I understood that the phenomenon is not a bug but the will of the project.

I am using Express.
The following code exists in app.js of Express.

next (createError (404));
.
.
.
res.status (err.status || 500);

I was blind to this code. And now, I am going to change this to make the source code work as I want.
That is, I will create a module in my project. This module listens to the status code as the first argument.The module executes createError. After that, this module sets the status code of the first argument to the created error with the key, like responseStatus.
When returning an error response with express, I can resolve the problem by first referring to this value as Http Status Code.

Do you have a solution that will satisfy all these requests vs just keep changing the behavior with each request? That would be awesome.

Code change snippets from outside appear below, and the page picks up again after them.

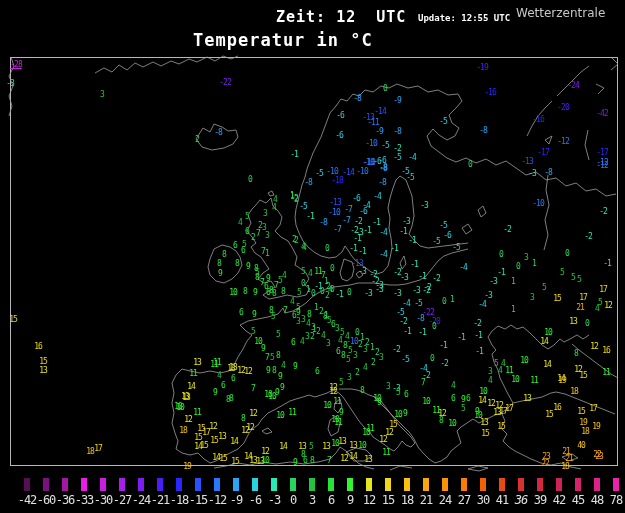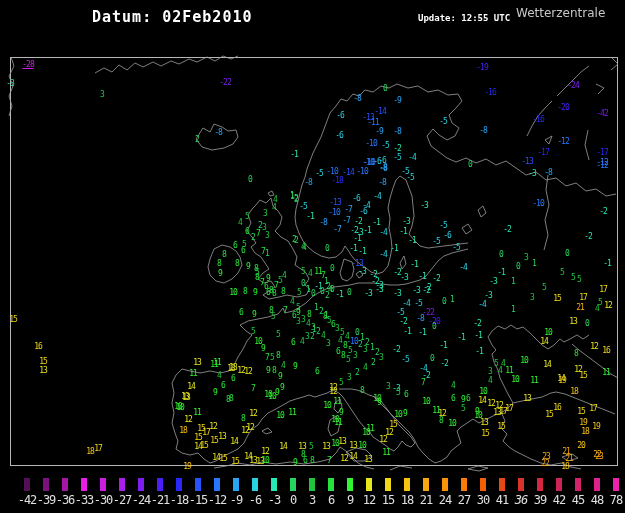--- a/index.html
+++ b/index.html
@@ -21,23 +21,24 @@
   #scale-layer{position:absolute;left:0;top:0;width:625px;height:513px;}
   .scale-bar{position:absolute;top:478px;width:6px;height:13px;}
   .scale-label{position:absolute;top:493px;font-size:12px;color:#e0e0e0;
                transform:translateX(-50%);letter-spacing:-1px;}
 </style>
 </head>
 <body>
 
 <div id="page">
 
-  <span class="hdr" id="hdr-datum">Datum: 02Feb2010</span>
+  <span class="hdr" id="hdr-zeit">Zeit: 12  UTC</span>
   <span class="hdr" id="hdr-update">Update: 12:55 UTC</span>
   <span class="hdr" id="hdr-brand">Wetterzentrale</span>
+  <span class="hdr" id="hdr-title">Temperatur in °C</span>
 
   <div id="map-frame"></div>
 
   <svg id="coast-svg" width="625" height="513" viewBox="0 0 625 513">
     <g fill="none" stroke="#a0a0a0" stroke-width="0.8" stroke-linejoin="round">
       <path d="M95,73 L104,68 L112,72 L119,65 L127,70 L135,63 L143,67 L153,62 L161,66 L171,61 L179,64 L189,59 L197,62 L207,57 L215,61 L223,56 L231,59 L238,56"></path>
       <path d="M11,57 L14,66 L9,76 L13,86 L9,96 L12,106 L9,116"></path>
       <path d="M196,139 L203,128 L210,132 L214,124 L222,127 L228,131 L236,130 L238,137 L233,144 L224,148 L212,150 L202,147 Z"></path>
       <path d="M397,84 L389,88 L381,86 L373,92 L365,90 L359,96 L353,94 L347,101 L341,99 L336,106 L330,113 L327,121 L324,129 L321,137 L317,145 L313,153 L310,161 L307,169 L305,177 L302,185 L300,193 L298,201 L296,209 L295,217 L296,225 L299,233 L303,241 L308,247 L314,252 L321,256 L329,258 L336,257 L342,252 L345,246 L348,250 L351,255 L355,260 L360,264 L366,268 L371,272"></path>
       <path d="M371,272 L377,274 L383,272 L388,266 L390,258 L392,248 L391,238 L389,228 L390,218 L388,208 L390,198 L393,188 L396,180 L400,176 L406,180 L409,188 L412,196 L413,206 L414,216 L412,226 L409,234 L414,240 L420,246 L428,248 L436,247 L444,246 L452,245 L460,244 L468,243"></path>
@@ -57,21 +58,21 @@
       <path d="M346,452 L356,448 L366,450 L372,456 L364,461 L354,461 Z"></path>
       <path d="M330,420 L336,416 L340,423 L338,432 L331,436 L328,429 Z"></path>
       <path d="M335,403 L340,399 L342,407 L338,413 L334,409 Z"></path>
       <path d="M468,469 L478,466 L488,468 L479,471 Z M562,457 L572,454 L578,458 L568,461 Z M262,431 L268,428 L272,432 L266,434 Z M400,263 L404,256 L406,264 L402,269 Z"></path>
       <path d="M462,228 L468,224 L472,230 L466,234 Z M478,210 L483,206 L486,213 L481,217 Z"></path>
       <path d="M548,175 L546,190 L549,205 L545,220 L548,235 L544,250 M588,130 L585,145 L589,160"></path>
     </g>
   </svg>
 
   <div id="stations-layer">
-      <span class="station" style="left: 28px; top: 65px; color: rgb(204, 30, 224); text-decoration: underline;">-28</span>
+      <span class="station" style="left: 16px; top: 65px; color: rgb(204, 30, 224); text-decoration: underline;">-28</span>
       <span class="station" style="left: 10px; top: 84px; color: rgb(40, 232, 180);">-3</span>
       <span class="station" style="left: 102px; top: 95px; color: rgb(34, 196, 62);">3</span>
       <span class="station" style="left: 225px; top: 83px; color: rgb(124, 30, 240);">-22</span>
       <span class="station" style="left: 218px; top: 133px; color: rgb(40, 165, 245);">-8</span>
       <span class="station" style="left: 197px; top: 140px; color: rgb(40, 212, 96);">2</span>
       <span class="station" style="left: 482px; top: 68px; color: rgb(74, 30, 245);">-19</span>
       <span class="station" style="left: 573px; top: 86px; color: rgb(124, 30, 240);">-24</span>
       <span class="station" style="left: 490px; top: 93px; color: rgb(40, 40, 250);">-16</span>
       <span class="station" style="left: 563px; top: 108px; color: rgb(74, 30, 245);">-20</span>
       <span class="station" style="left: 602px; top: 114px; color: rgb(124, 30, 240);">-42</span>
@@ -489,34 +490,34 @@
       <span class="station" style="left: 527px; top: 399px; color: rgb(230, 230, 30);">13</span>
       <span class="station" style="left: 557px; top: 408px; color: rgb(240, 216, 24);">16</span>
       <span class="station" style="left: 549px; top: 415px; color: rgb(240, 216, 24);">15</span>
       <span class="station" style="left: 581px; top: 412px; color: rgb(240, 216, 24);">15</span>
       <span class="station" style="left: 593px; top: 409px; color: rgb(240, 216, 24);">17</span>
       <span class="station" style="left: 501px; top: 427px; color: rgb(240, 216, 24);">15</span>
       <span class="station" style="left: 583px; top: 423px; color: rgb(246, 195, 18);">19</span>
       <span class="station" style="left: 596px; top: 427px; color: rgb(246, 195, 18);">19</span>
       <span class="station" style="left: 585px; top: 432px; color: rgb(246, 195, 18);">18</span>
       <span class="station" style="left: 485px; top: 434px; color: rgb(240, 216, 24);">15</span>
-      <span class="station" style="left: 581px; top: 446px; color: rgb(246, 195, 18);">20</span>
+      <span class="station" style="left: 581px; top: 446px; color: rgb(246, 195, 18);">40</span>
       <span class="station" style="left: 566px; top: 452px; color: rgb(248, 168, 14);">21</span>
       <span class="station" style="left: 569px; top: 459px; color: rgb(248, 168, 14);">21</span>
       <span class="station" style="left: 546px; top: 457px; color: rgb(248, 168, 14);">23</span>
       <span class="station" style="left: 545px; top: 464px; color: rgb(248, 168, 14);">22</span>
       <span class="station" style="left: 597px; top: 455px; color: rgb(248, 168, 14);">22</span>
       <span class="station" style="left: 599px; top: 457px; color: rgb(248, 168, 14);">23</span>
       <span class="station" style="left: 565px; top: 467px; color: rgb(246, 195, 18);">18</span>
     </div>
   <div id="scale-layer">
       <div class="scale-bar" style="left: 24px; background: rgb(85, 16, 85);"></div>
       <span class="scale-label" style="left: 27px; color: rgb(224, 224, 224);">-42</span>
       <div class="scale-bar" style="left: 43px; background: rgb(122, 18, 126);"></div>
-      <span class="scale-label" style="left: 46px; color: rgb(224, 224, 224);">-39</span>
+      <span class="scale-label" style="left: 46px; color: rgb(224, 224, 224);">-60</span>
       <div class="scale-bar" style="left: 62px; background: rgb(163, 23, 163);"></div>
       <span class="scale-label" style="left: 65px; color: rgb(224, 224, 224);">-36</span>
       <div class="scale-bar" style="left: 81px; background: rgb(232, 30, 232);"></div>
       <span class="scale-label" style="left: 84px; color: rgb(224, 224, 224);">-33</span>
       <div class="scale-bar" style="left: 100px; background: rgb(204, 30, 224);"></div>
       <span class="scale-label" style="left: 103px; color: rgb(224, 224, 224);">-30</span>
       <div class="scale-bar" style="left: 119px; background: rgb(168, 30, 234);"></div>
       <span class="scale-label" style="left: 122px; color: rgb(224, 224, 224);">-27</span>
       <div class="scale-bar" style="left: 138px; background: rgb(124, 30, 240);"></div>
       <span class="scale-label" style="left: 141px; color: rgb(224, 224, 224);">-24</span>

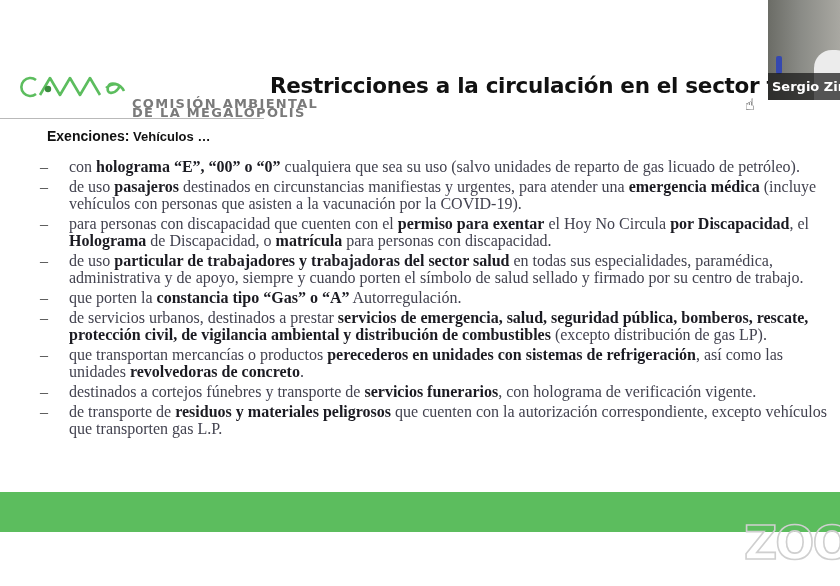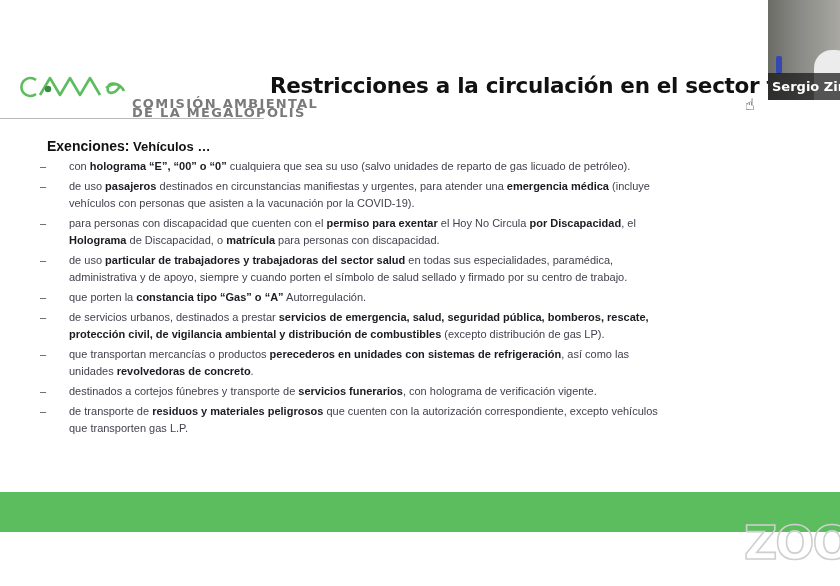--- a/index.html
+++ b/index.html
@@ -5,25 +5,25 @@
   html, body { margin:0; padding:0; }
   body { width:840px; height:586px; background:#ffffff; position:relative; overflow:hidden;
          font-family:"Liberation Sans", "DejaVu Sans", sans-serif; color:#3a3a46; }
   .logo { position:absolute; left:14px; top:72px; height:30px; display:flex; align-items:center; }
   .logo svg { display:block; }
   .logo-text { margin-left:6px; font-size:13px; line-height:9px; letter-spacing:1.3px; color:#7a7a7a;
                font-family:"DejaVu Sans", sans-serif; font-weight:bold;margin-top:42px; }
   .rule { position:absolute; left:0; top:118px; width:264px; height:1px; background:#b9b9b9; }
   .title { position:absolute; left:270px; top:73px; font-size:21.5px; font-weight:bold; color:#111;
            white-space:nowrap; font-family:"DejaVu Sans", sans-serif; letter-spacing:-0.3px; }
-  .subtitle { position:absolute; left:47px; top:128px; font-size:14px; color:#111; font-weight:bold;margin-top:10px; }
+  .subtitle { position:absolute; left:47px; top:128px; font-size:14px; color:#111; font-weight:bold; }
   .subtitle .small { font-size:13px; }
   ul.items { position:absolute; left:40px; top:158px; margin:0; padding:0; list-style:none; width:800px; }
-  ul.items li { position:relative; padding-left:29px; font-size:11px; line-height:17px; margin-bottom:3px;
-                color:#42424f; white-space:pre-line; }
+  ul.items li { position:relative; padding-left:29px; font-size:16px; line-height:17px; margin-bottom:3px;
+                color:#42424f; white-space:pre-line;font-family:Liberation Serif, serif; }
   ul.items li::before { content:"\2013"; position:absolute; left:0; top:0; color:#444; }
   ul.items li b { color:#1b1b22; }
   .green-bar { position:absolute; left:0; top:492px; width:840px; height:40px; background:#5cbd5e; }
   .zoom-mark { position:absolute; left:744px; top:516px; font-size:46px; font-weight:bold; color:transparent;
                -webkit-text-stroke:1.6px #cfcfcf; letter-spacing:-2px; font-family:"DejaVu Sans", sans-serif; }
   .video { position:absolute; left:768px; top:0; width:72px; height:100px; overflow:hidden;
            background:linear-gradient(90deg,#6b6c66 0%,#8a8b86 45%,#a9a8a2 100%); }
   .video .shirt { position:absolute; left:46px; top:50px; width:40px; height:60px; background:#ececec; border-radius:18px 18px 0 0; }
   .video .bottle { position:absolute; left:8px; top:56px; width:6px; height:18px; background:#3548b0; border-radius:2px; }
   .video .name { position:absolute; left:0; bottom:0; width:100%; height:27px; background:rgba(20,20,20,0.7);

I am sorry, but I do not have enough knowledge to answer clearly.
Actually I felt it was owesome when I read the http-errors source code.
Because there was not much restriction in the order of the arguments.
(I could not find such a description in the document)
So I set an error as the first argument and set the status code as the second argument, the module did what I wanted.
like this.


try {
  throw new createError(400)
} catch (e) {
  createError(e, 500)
  console.log(e)
}

====== output 

{
  .
  .
  .
  status: 500
}

However, I found the following code and I was worried that it might be dangerous.

deprecate('non-first-argument status code; replace with createError(' + arg + ', ...)')

And I decided not to adopt that idea ...

If PR #37 is included in http-errors, I can change status even if I put an error in the second argument.
I expect that it will be able to answer the opinions of many users.